Esteban Cambiasso : Argentine – Serbie et Monténégro (Coupe du monde, 16 juin 2006, 6-0)
Le 30 juin 2006, à Berlin, au bout d’un quart trop tendu pour être disputé l’esprit libre, Cambiasso envoie son pénalty sur Lehmann et scelle un peu plus les étranges fiançailles entre l’Argentine et la lose en Coupe du monde – comme en 2002 et en attendant 2010. Sur le coup, on ne se prive pas pour ressortir l’aphorisme de circonstance, celui qu’on sait et qui dit que les Allemands ne peuvent pas perdre avant la fin. On a tort et Jorge Valdano ne se prive pas de le rappeler depuis sa chronique du Guardian. Car lui sait ce qu’une victoire sur la Mannschaft signifie. Il l’a même vue de près, vingt ans plus tôt, à Mexico : « Nous, les Argentins, nous aimons le ballon plus que le jeu, et, par conséquent, le dribble plus que la passe. » Une réponse en forme de coup de canif à l’adresse de l’ancien chauffeur de taxi Pékerman, qui vient d’envoyer son Albiceleste dans le décor sur un programme : « Un Mondial, ce n’est pas un concours d’échange de roses, mais plutôt des passes face à un taureau. » De passes et de mise à mort, il n’était question que de ça sur le but-manifeste marqué par Cambiasso à la 31e minute du match face à la Serbie et Monténégro, quinze jours plus tôt. Vingt-quatre passes pour être précis, à partager entre neuf joueurs, qui ont eu vite fait de situer les Peker boyslargement au-dessus du groupe de la muerte qui leur était promis, avec la Côte d’Ivoire et les Pays-Bas dans le lot.
Toque total
Sur le coup, on suspecte les Serbo-Monténégrins d’avoir été un peu trop masos. La faute à cette déroute inédite pour une sélection européenne qui vient de s’en prendre six dans le buffet en Coupe du monde. Mauvais procès comme viendra le rappeler leur sélectionneur, Petrović, en fin de partie : « C’est la pire journée qu’ait passée cette génération de joueurs. Nos adversaires ont été meilleurs partout. » Façon discrète de solder les comptes d’un football serbe qui frayait parmi les possibles sensations d’avant tournoi : une phase de qualification survolée facile, renvoyant l’Espagne à la deuxième place, avec un seul but encaissé en dix matchs. Dans le genre victime expiatoire, il y a mieux. Mais l’histoire est à ranger côté détails, comme le score d’ailleurs, tant il faut célébrer une démonstration suffisamment limpide pour prendre des allures de triomphe annoncé pour l’Albiceleste en Allemagne.

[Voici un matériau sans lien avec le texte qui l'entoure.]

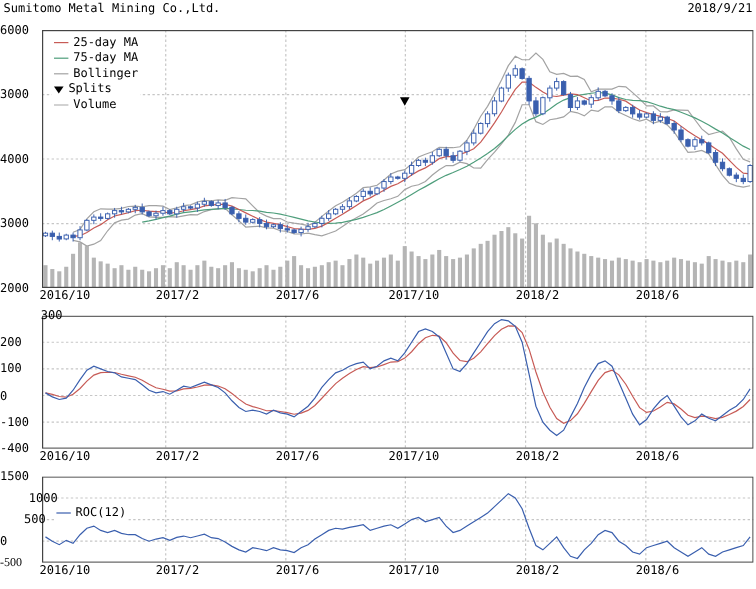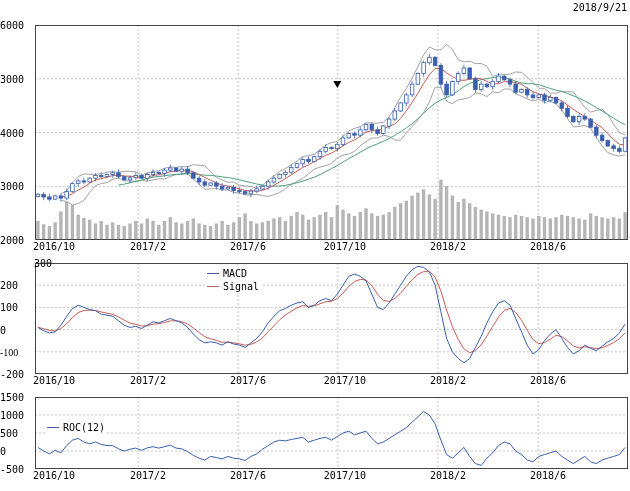"Sumitomo Metal Mining Co.,Ltd." div.hdr { html: none -> <div>Sumitomo Metal Mining Co.,Ltd.</div> }
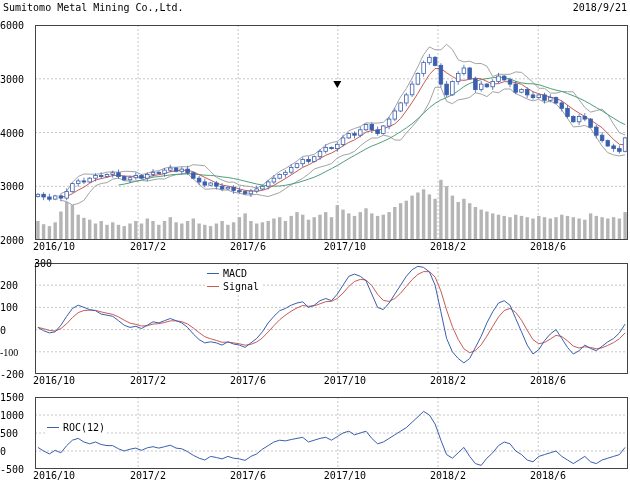"25-day MA" div.legend { html: none -> <div> <div> <span></span> <span>25-day MA</span> </div> <div> <span></span> <span>75-day MA</span> </div> <div> <span></span> <span>Bollinger</span> </div> <div> <span></span> <span>Splits</span> </div> <div> <span></span> <span>Volume</span> </div> </div> }
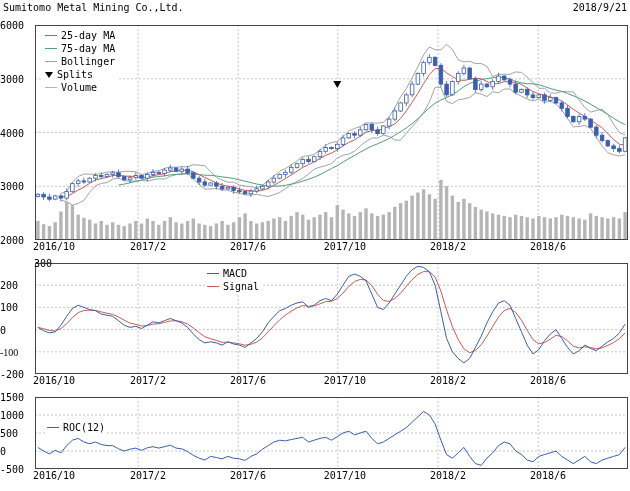"MACD" div.legend { html: <div> <div> <span></span> <span>MACD</span> </div> <div> <span></span> <span>Signal</span> </div> </div> -> none }
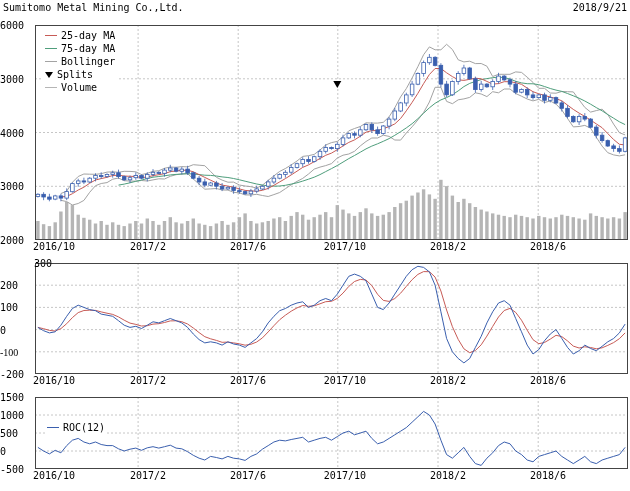"-100" div.ylabel { font-family: Liberation Serif, serif -> none }
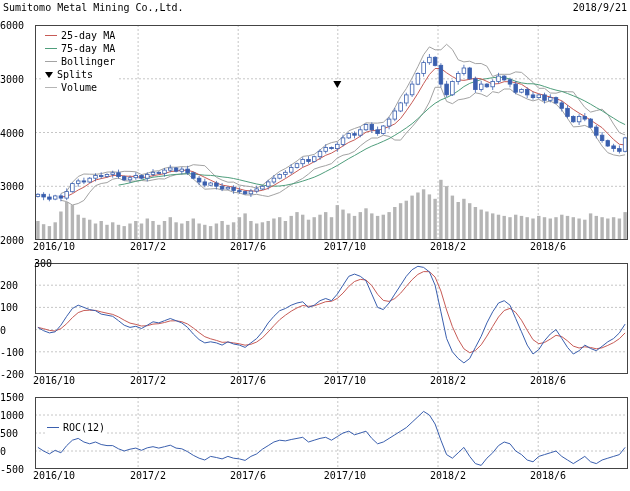"-200" div.ylabel { text: -200 -> -400 }
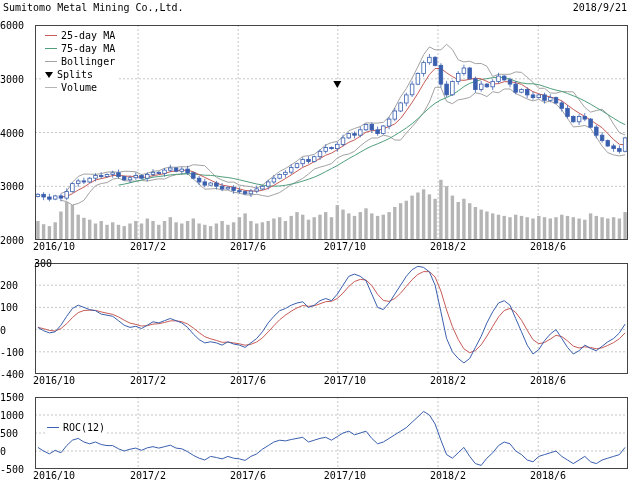"1000" div.ylabel { margin-left: none -> 24px }
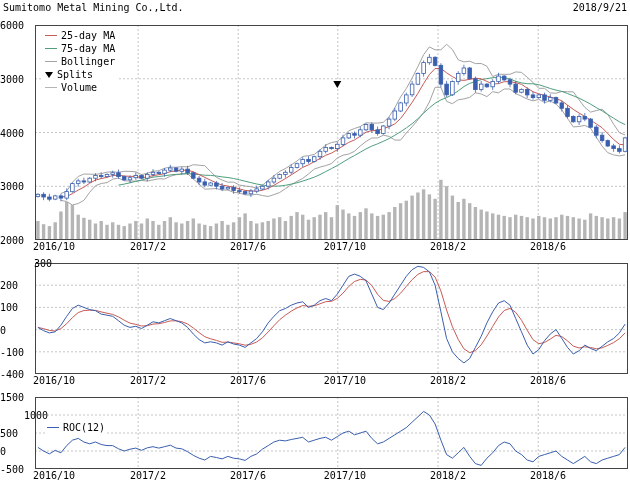"500" div.ylabel { margin-left: none -> 20px }
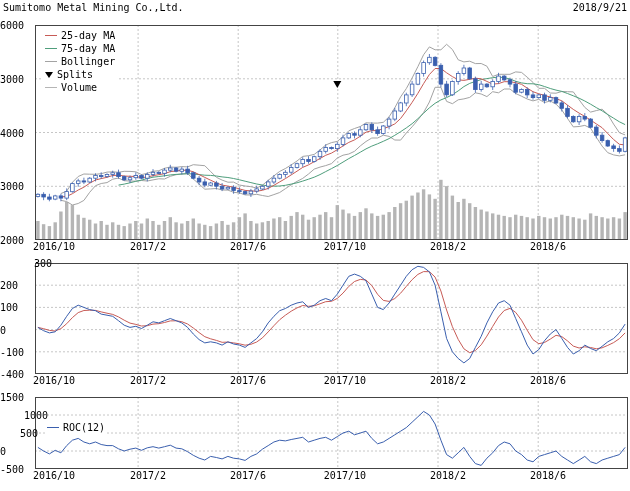"-500" div.ylabel { font-family: none -> Liberation Serif, serif }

On pourra toujours se dire après coup que ce monument de toque total a pu servir de bande-annonce au tiki taka totalitaire une fois qu’il se sera barré chez la Roja. En vrai, ce but regarde d’abord dans le rétro. Du côté de deux épisodes retentissants qui ont eu la peau de deux des plus belles générations que l’Argentine ait jamais portées. Le premier, en septembre 1993, quand la Colombie de Maturana vient emporter les Gauchos en plein Monumental sur une leçon de toque (5-0). Au milieu, Valderama qui cale le rythme lancinant de son équipe sur celui de ses passes pour mieux envoyer ce modèle d’attaquant post-moderne, Asprilla, semer la zone devant les buts de Goycochea. Le second épisode renvoie au petit tour et puis s’en va de la sélection de Bielsa en 2002, survolant les qualif’ en zone Am’ Sud avec sa mécanique en 3-5-2 montée à la façon des plus grandes partitions ajacides pour mieux se crasher sitôt le pied posé en Asie.
Argentine fantasmée
À sa manière, ce but reprend les affaires là où l’Albiceleste les a foirées. D’abord, en faisant triompher cette idée qui voudrait que le niveau d’une équipe se mesure enfin à son QI. Le mouvement touche tellement à la perfection, entre une première phase de transmissions destinée à étirer le bloc adverse pour mieux le faire éclater à la première accélération venue – celle de Sorín au bout de dix-huit passes – qu’elle ne manque pas de ravir les partisans d’un foot cérébral. Avant de se rendre compte que, si le charme opère, c’est aussi parce que les Argentins savent y faire pour que l’intelligence du mouvement se laisse gagner par l’émotion. Et la douceur de Riquelme y est pour beaucoup. C’est d’ailleurs une des nombreuses promesses qui couvent sous le feu des passes, celle de Juan Roman enfin à son affaire pour mener jusqu’au triomphe cette Argentine fantasmée qui prend plaisir à jouer les érudites pour mieux se laisser aller à la légèreté.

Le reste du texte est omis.